=== Section Start ===

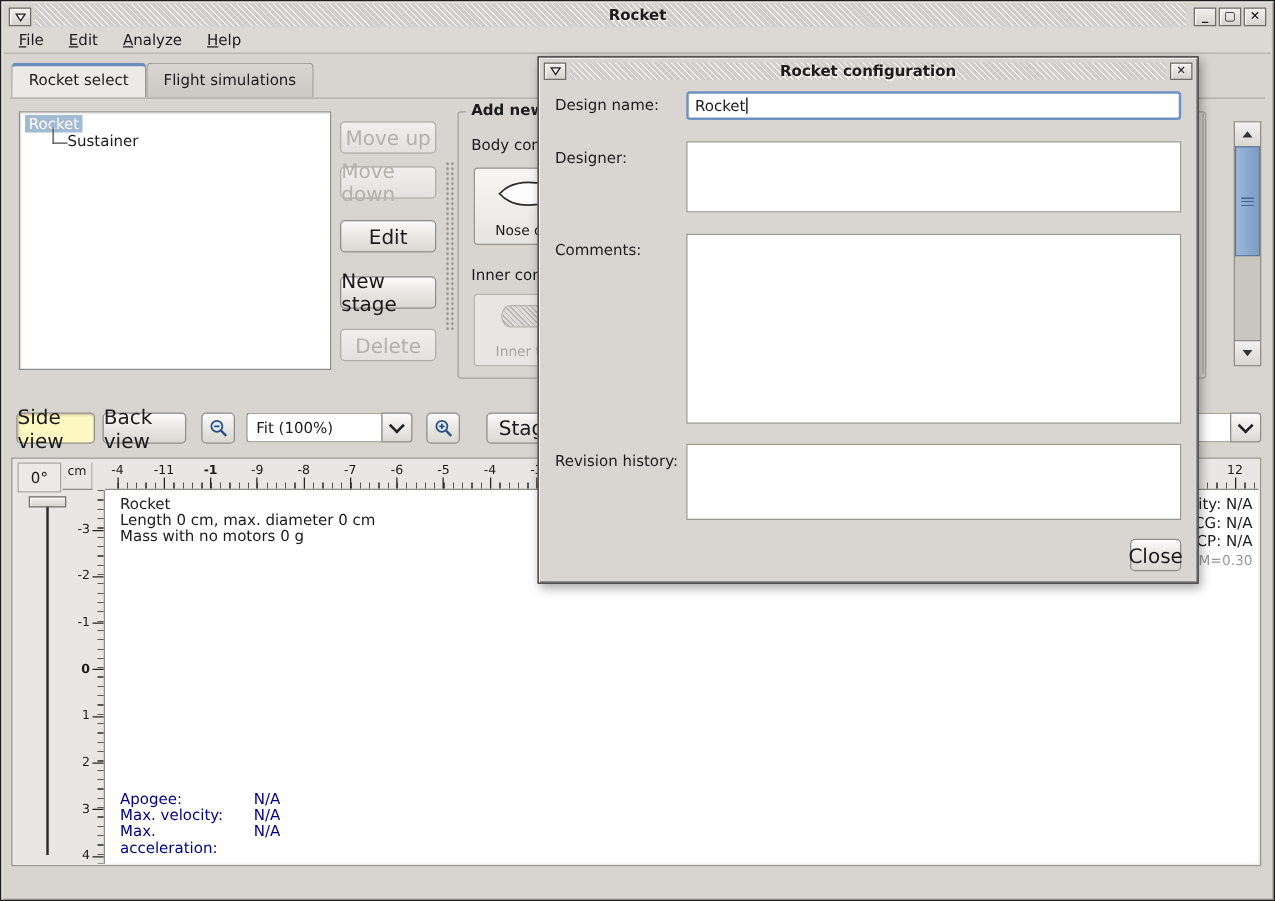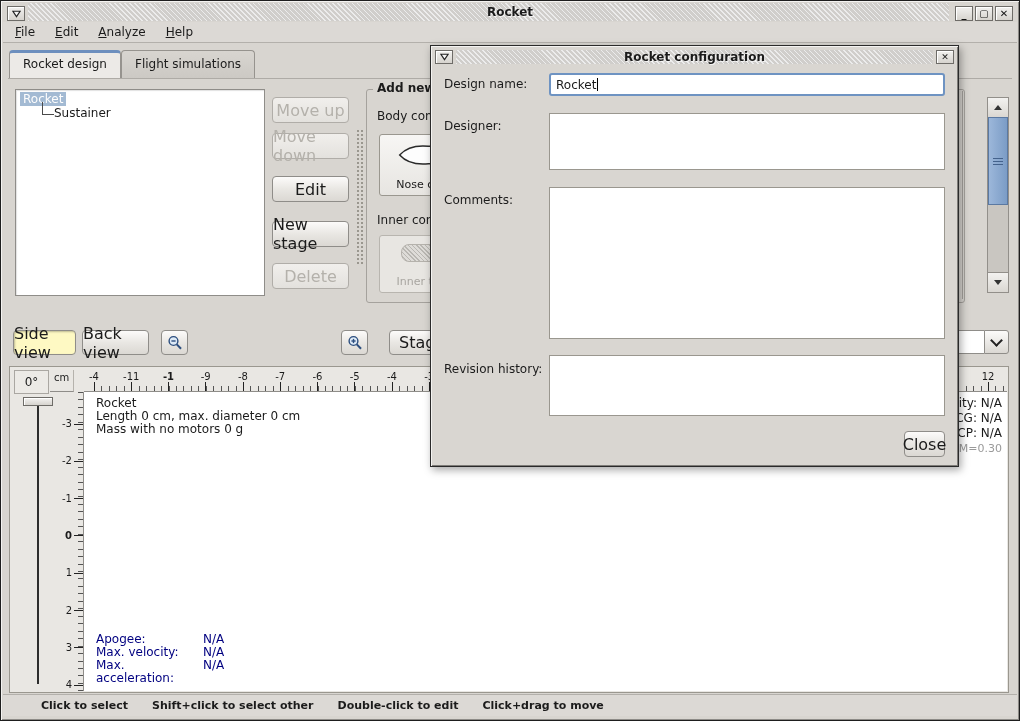--- a/index.html
+++ b/index.html
@@ -126,21 +126,21 @@
   </div>
 
   <div class="abs menubar">
     <span class="menu-item mnemonic"><span class="u">F</span>ile</span>
     <span class="menu-item mnemonic"><span class="u">E</span>dit</span>
     <span class="menu-item mnemonic"><span class="u">A</span>nalyze</span>
     <span class="menu-item mnemonic"><span class="u">H</span>elp</span>
   </div>
 
   <div class="abs tabrow">
-    <div class="tab active">Rocket design</div><div class="tab">Flight simulations</div>
+    <div class="tab active">Rocket select</div><div class="tab">Flight simulations</div>
   </div>
   <div class="abs tabpanel-line"></div>
 
   <div class="abs tree">
     <div><span class="tree-sel">Rocket</span></div>
     <div class="tree-child">
       <span class="tree-elbow"></span>
       <span>Sustainer</span>
     </div>
   </div>
@@ -183,20 +183,26 @@
   </div>
 
   <div class="abs btn pressed" style="left:12px;top:329px;width:63px;height:25px;">Side view</div>
   <div class="abs btn" style="left:81px;top:329px;width:67px;height:25px;">Back view</div>
   <div class="abs btn" style="left:160px;top:329px;width:27px;height:25px;">
     <svg class="mag" width="16" height="16" viewBox="0 0 16 16">
       <circle cx="6.5" cy="6" r="4.4" fill="#dcE9f6" stroke="#2c4e7e" stroke-width="1.4"></circle>
       <line x1="9.8" y1="9.4" x2="14" y2="13.8" stroke="#2c4e7e" stroke-width="2"></line>
       <line x1="4.4" y1="6" x2="8.6" y2="6" stroke="#2c4e7e" stroke-width="1.4"></line>
     </svg>
+  </div>
+  <div class="abs combo" style="left:196px;top:329px;width:133px;">
+    <span class="field" style="flex:1;">Fit (100%)</span>
+    <span class="dd">
+        <span class="chev"></span>
+      </span>
   </div>
   <div class="abs btn" style="left:340px;top:329px;width:27px;height:25px;">
     <svg class="mag" width="16" height="16" viewBox="0 0 16 16">
       <circle cx="6.5" cy="6" r="4.4" fill="#dcE9f6" stroke="#2c4e7e" stroke-width="1.4"></circle>
       <line x1="9.8" y1="9.4" x2="14" y2="13.8" stroke="#2c4e7e" stroke-width="2"></line>
       <line x1="4.4" y1="6" x2="8.6" y2="6" stroke="#2c4e7e" stroke-width="1.4"></line>
       <line x1="6.5" y1="3.9" x2="6.5" y2="8.1" stroke="#2c4e7e" stroke-width="1.4"></line>
     </svg>
   </div>
   <div class="abs btn" style="left:388px;top:329px;width:68px;height:25px;justify-content:flex-start;padding-left:9px;">Stage</div>
@@ -306,26 +312,20 @@
           <span>N/A</span>
         </div>
         <div class="row">
           <span class="fl">Max. acceleration:</span>
           <span>N/A</span>
         </div>
       </div>
     </div>
   </div>
 
-  <div class="abs statusbar">
-    <span>Click to select</span>
-    <span>Shift+click to select other</span>
-    <span>Double-click to edit</span>
-    <span>Click+drag to move</span>
-  </div>
 
   <div class="abs dialog">
     <div class="abs dlg-titlebar">
       <div class="abs dlg-btn" style="left:1px;">
         <svg class="menu-glyph" viewBox="0 0 10 9" width="9" height="8">
           <polygon points="1,1.5 9,1.5 5,7.5" fill="#f5f5f5" stroke="#222" stroke-width="1.2"></polygon>
         </svg>
       </div>
       <div class="abs hatch" style="left:22px;right:22px;top:1px;height:14px;"></div>
       <div class="abs dlg-title" style="left:0;right:0;">Rocket configuration</div>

=== Section End ===

# WORK TO COMPLETE
Copy every record verbatim while leaving each picture out.

# OUTPUT FOR THIS EXERCISE
--- a/index.html
+++ b/index.html
@@ -126,21 +126,21 @@
   </div>
 
   <div class="abs menubar">
     <span class="menu-item mnemonic"><span class="u">F</span>ile</span>
     <span class="menu-item mnemonic"><span class="u">E</span>dit</span>
     <span class="menu-item mnemonic"><span class="u">A</span>nalyze</span>
     <span class="menu-item mnemonic"><span class="u">H</span>elp</span>
   </div>
 
   <div class="abs tabrow">
-    <div class="tab active">Rocket design</div><div class="tab">Flight simulations</div>
+    <div class="tab active">Rocket select</div><div class="tab">Flight simulations</div>
   </div>
   <div class="abs tabpanel-line"></div>
 
   <div class="abs tree">
     <div><span class="tree-sel">Rocket</span></div>
     <div class="tree-child">
       <span class="tree-elbow"></span>
       <span>Sustainer</span>
     </div>
   </div>
@@ -183,20 +183,26 @@
   </div>
 
   <div class="abs btn pressed" style="left:12px;top:329px;width:63px;height:25px;">Side view</div>
   <div class="abs btn" style="left:81px;top:329px;width:67px;height:25px;">Back view</div>
   <div class="abs btn" style="left:160px;top:329px;width:27px;height:25px;">
     <svg class="mag" width="16" height="16" viewBox="0 0 16 16">
       <circle cx="6.5" cy="6" r="4.4" fill="#dcE9f6" stroke="#2c4e7e" stroke-width="1.4"></circle>
       <line x1="9.8" y1="9.4" x2="14" y2="13.8" stroke="#2c4e7e" stroke-width="2"></line>
       <line x1="4.4" y1="6" x2="8.6" y2="6" stroke="#2c4e7e" stroke-width="1.4"></line>
     </svg>
+  </div>
+  <div class="abs combo" style="left:196px;top:329px;width:133px;">
+    <span class="field" style="flex:1;">Fit (100%)</span>
+    <span class="dd">
+        <span class="chev"></span>
+      </span>
   </div>
   <div class="abs btn" style="left:340px;top:329px;width:27px;height:25px;">
     <svg class="mag" width="16" height="16" viewBox="0 0 16 16">
       <circle cx="6.5" cy="6" r="4.4" fill="#dcE9f6" stroke="#2c4e7e" stroke-width="1.4"></circle>
       <line x1="9.8" y1="9.4" x2="14" y2="13.8" stroke="#2c4e7e" stroke-width="2"></line>
       <line x1="4.4" y1="6" x2="8.6" y2="6" stroke="#2c4e7e" stroke-width="1.4"></line>
       <line x1="6.5" y1="3.9" x2="6.5" y2="8.1" stroke="#2c4e7e" stroke-width="1.4"></line>
     </svg>
   </div>
   <div class="abs btn" style="left:388px;top:329px;width:68px;height:25px;justify-content:flex-start;padding-left:9px;">Stage</div>
@@ -306,26 +312,20 @@
           <span>N/A</span>
         </div>
         <div class="row">
           <span class="fl">Max. acceleration:</span>
           <span>N/A</span>
         </div>
       </div>
     </div>
   </div>
 
-  <div class="abs statusbar">
-    <span>Click to select</span>
-    <span>Shift+click to select other</span>
-    <span>Double-click to edit</span>
-    <span>Click+drag to move</span>
-  </div>
 
   <div class="abs dialog">
     <div class="abs dlg-titlebar">
       <div class="abs dlg-btn" style="left:1px;">
         <svg class="menu-glyph" viewBox="0 0 10 9" width="9" height="8">
           <polygon points="1,1.5 9,1.5 5,7.5" fill="#f5f5f5" stroke="#222" stroke-width="1.2"></polygon>
         </svg>
       </div>
       <div class="abs hatch" style="left:22px;right:22px;top:1px;height:14px;"></div>
       <div class="abs dlg-title" style="left:0;right:0;">Rocket configuration</div>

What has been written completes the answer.